Dataset excerpts -
Start of Block

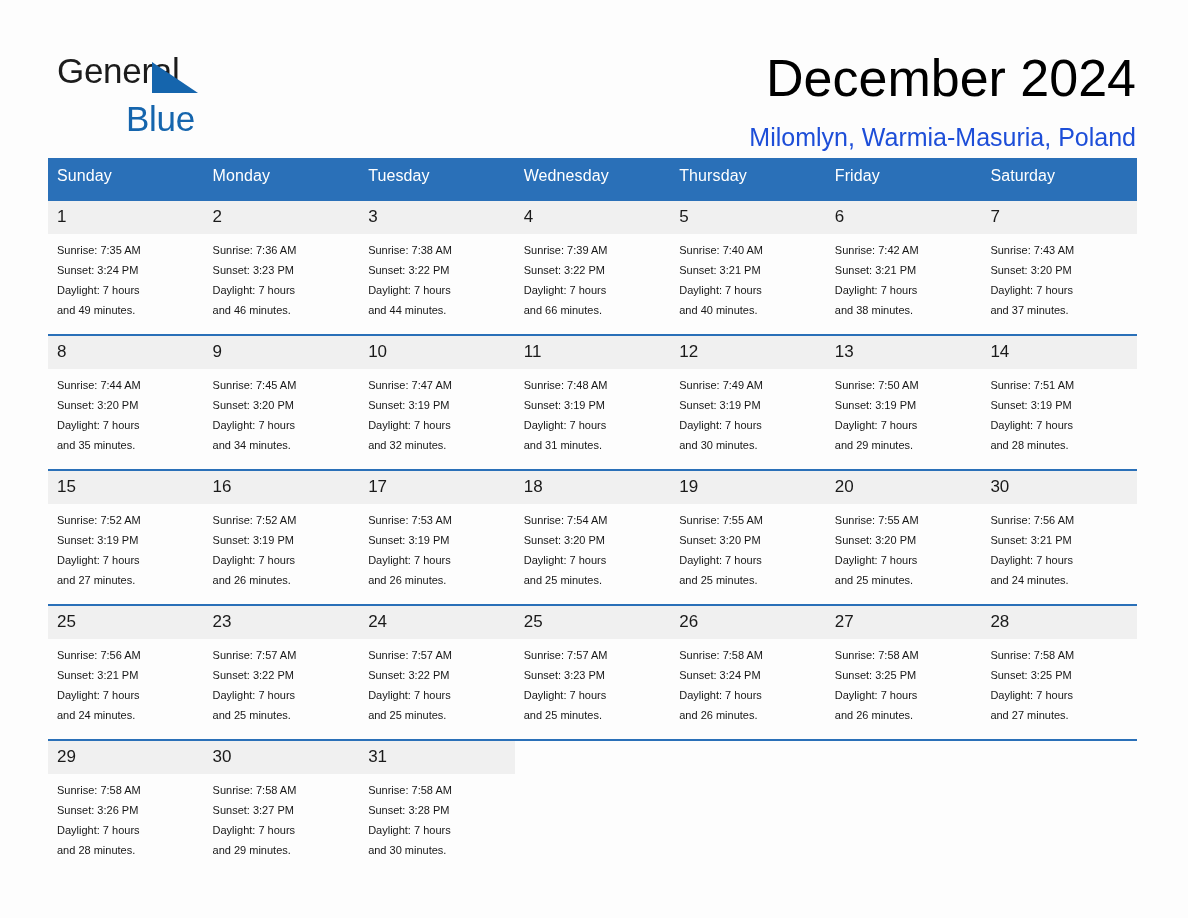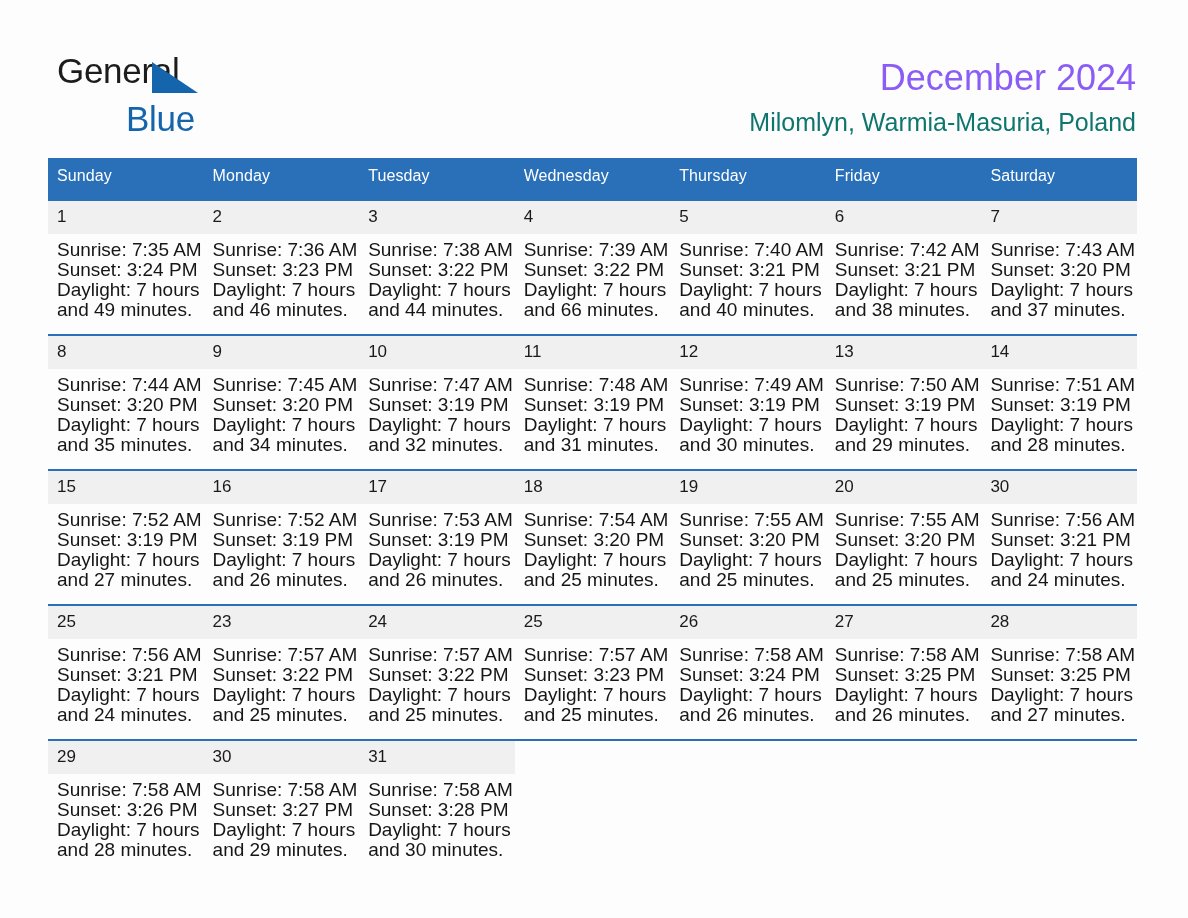"December 2024" .title { color: #8b5cf6 -> #000000; font-size: 36px -> 52px }
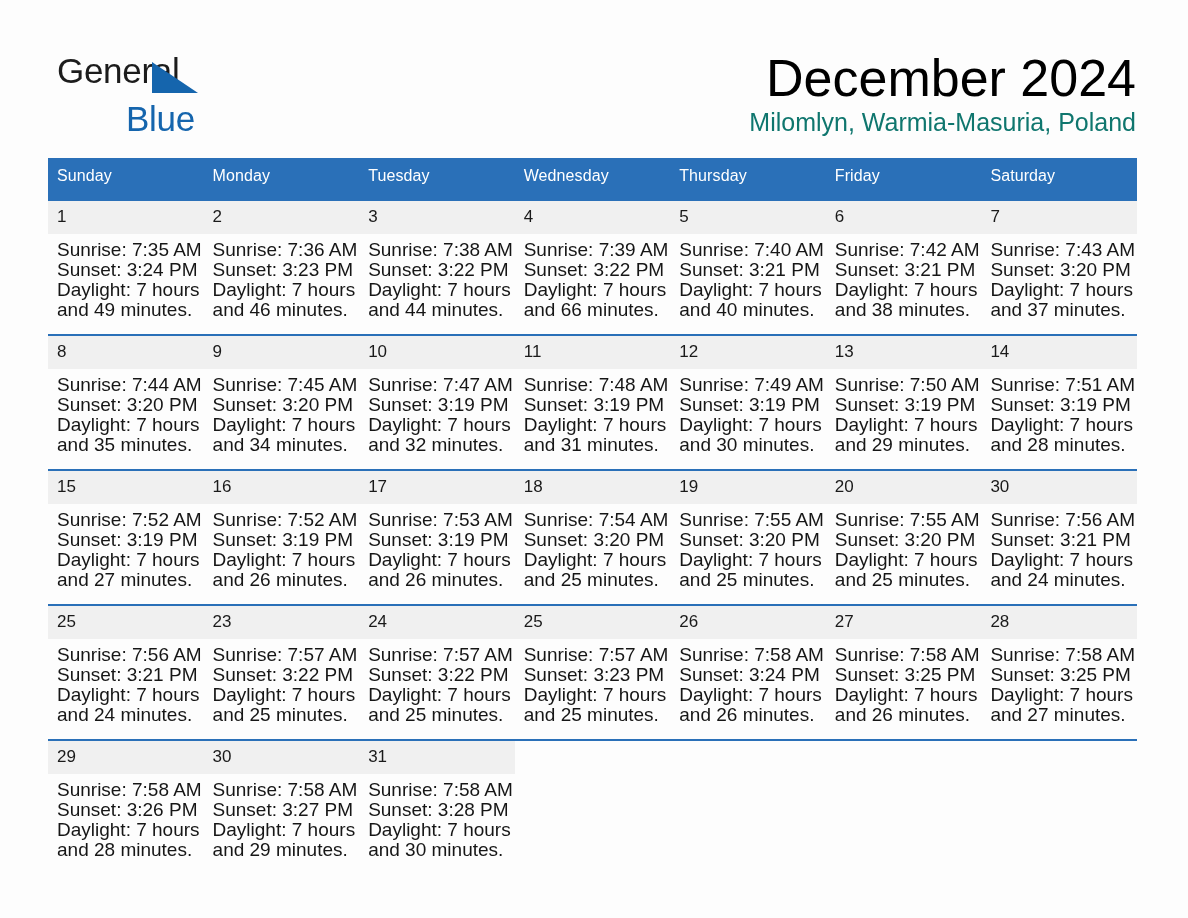"Milomlyn, Warmia-Masuria, Poland" .subtitle { color: #0f766e -> #1d4ed8; top: 107px -> 122px }
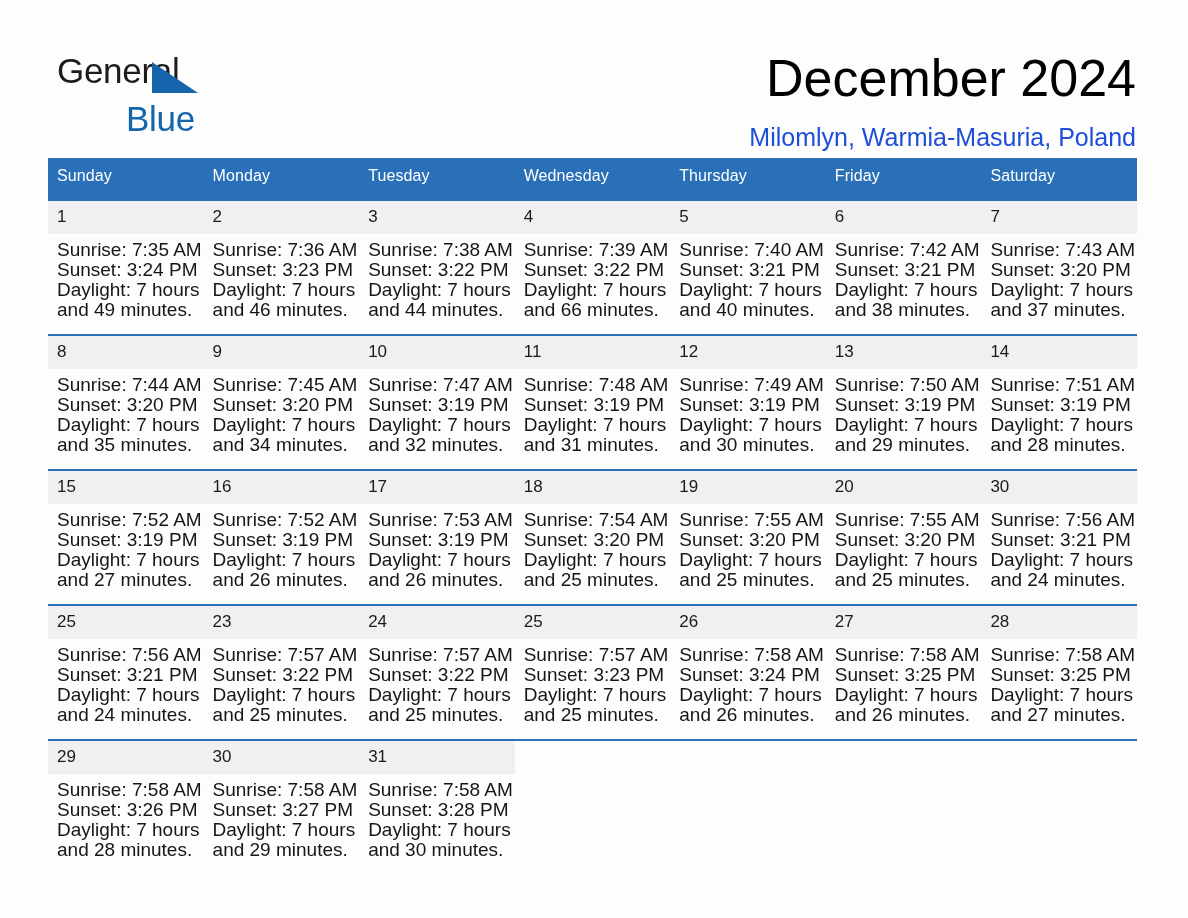"Sunrise: 7:35 AM" .cellbody { font-size: 19px -> 11px }
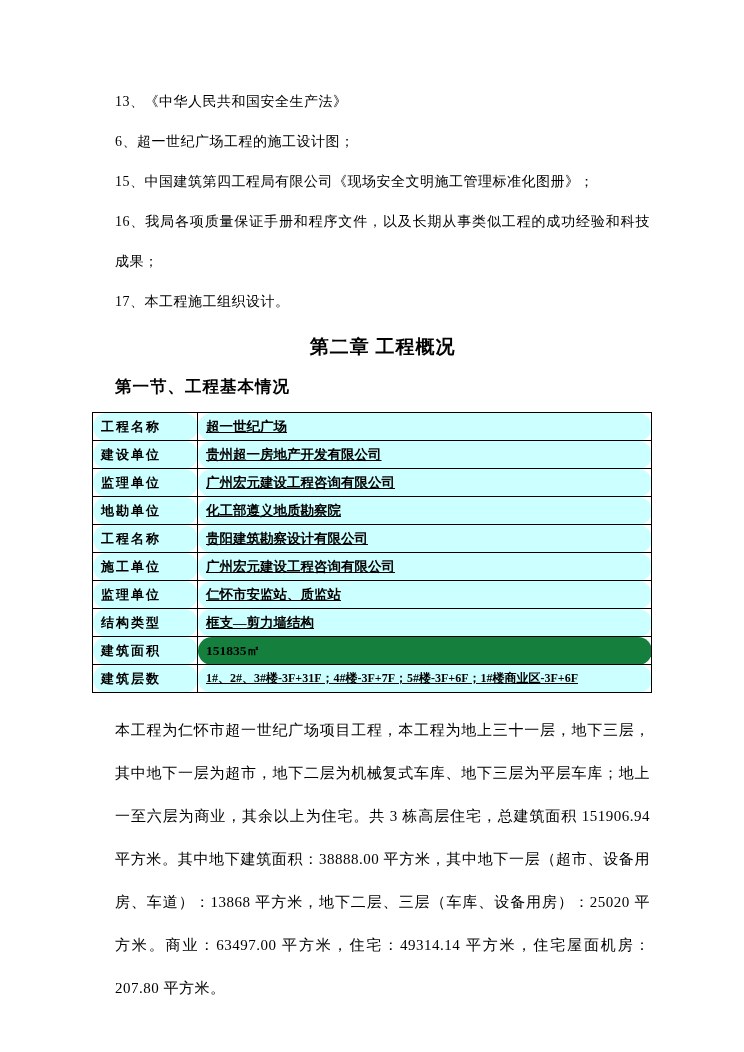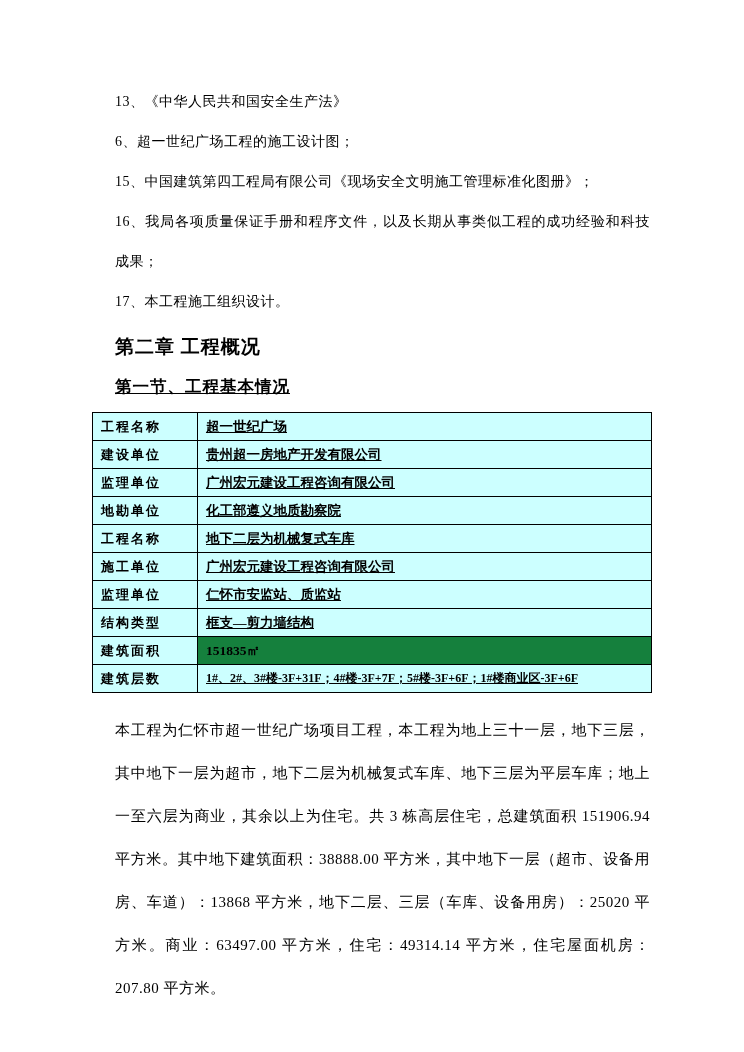"13、《中华人民共和国安全生产法》" * { border-radius: none -> 27px }
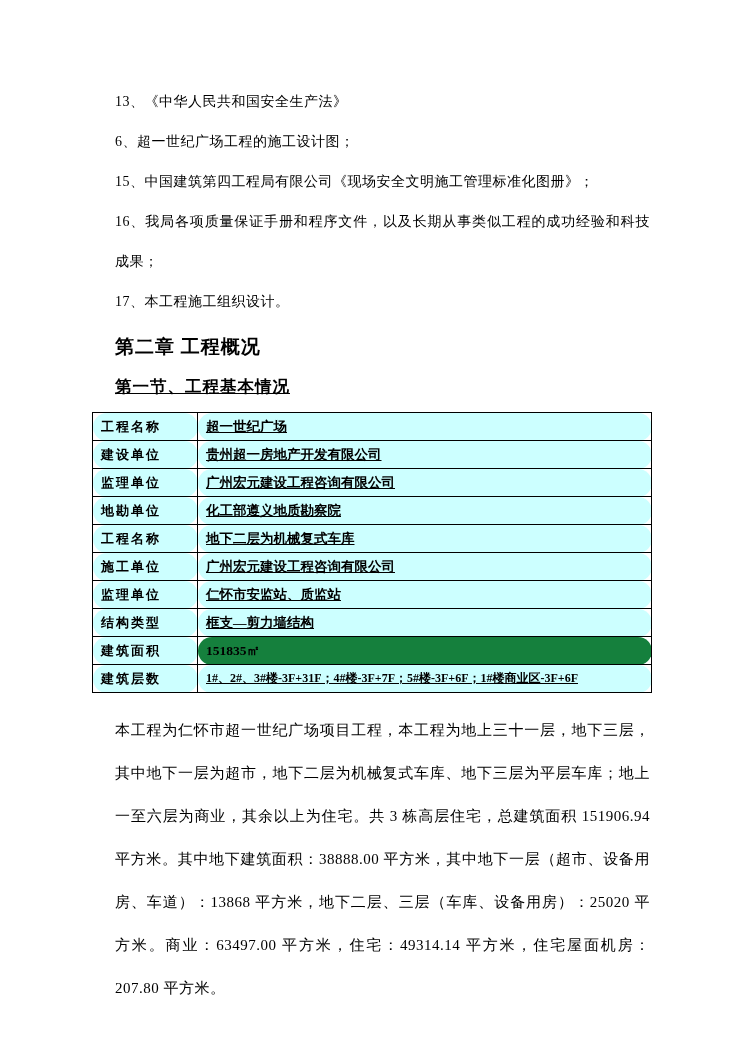"第二章 工程概况" .chapter-title { text-align: none -> center }
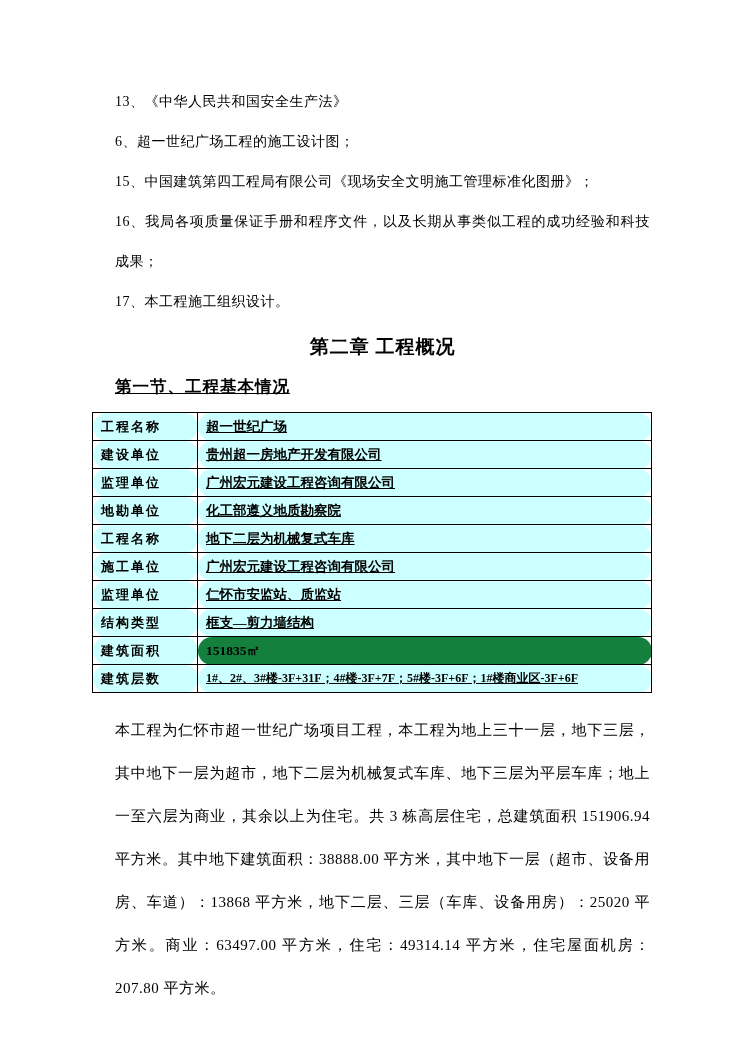"第一节、工程基本情况" .section-title { text-decoration: underline -> none }
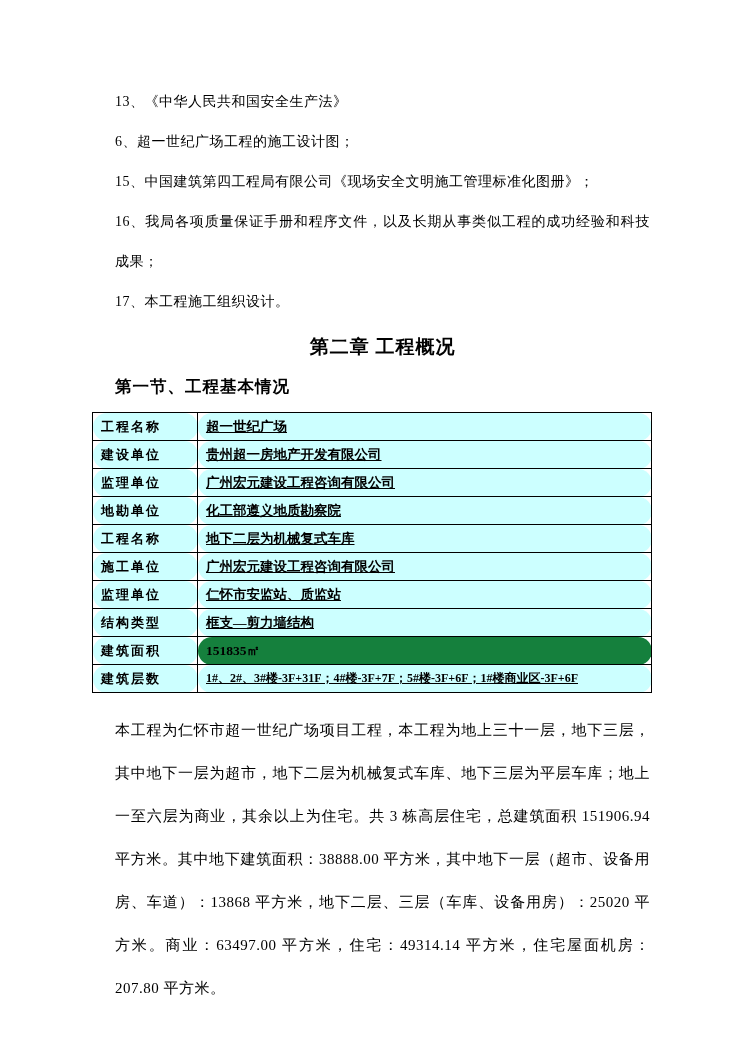"地下二层为机械复式车库" span.u { text: 地下二层为机械复式车库 -> 贵阳建筑勘察设计有限公司 }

End of Block

Exercise brief -
Write out the data precisely as given, excluding the pictures.

Response box -
"December 2024" .title { color: #8b5cf6 -> #000000; font-size: 36px -> 52px }
"Milomlyn, Warmia-Masuria, Poland" .subtitle { color: #0f766e -> #1d4ed8; top: 107px -> 122px }
"Sunrise: 7:35 AM" .cellbody { font-size: 19px -> 11px }
"13、《中华人民共和国安全生产法》" * { border-radius: none -> 27px }
"第二章 工程概况" .chapter-title { text-align: none -> center }
"第一节、工程基本情况" .section-title { text-decoration: underline -> none }
"地下二层为机械复式车库" span.u { text: 地下二层为机械复式车库 -> 贵阳建筑勘察设计有限公司 }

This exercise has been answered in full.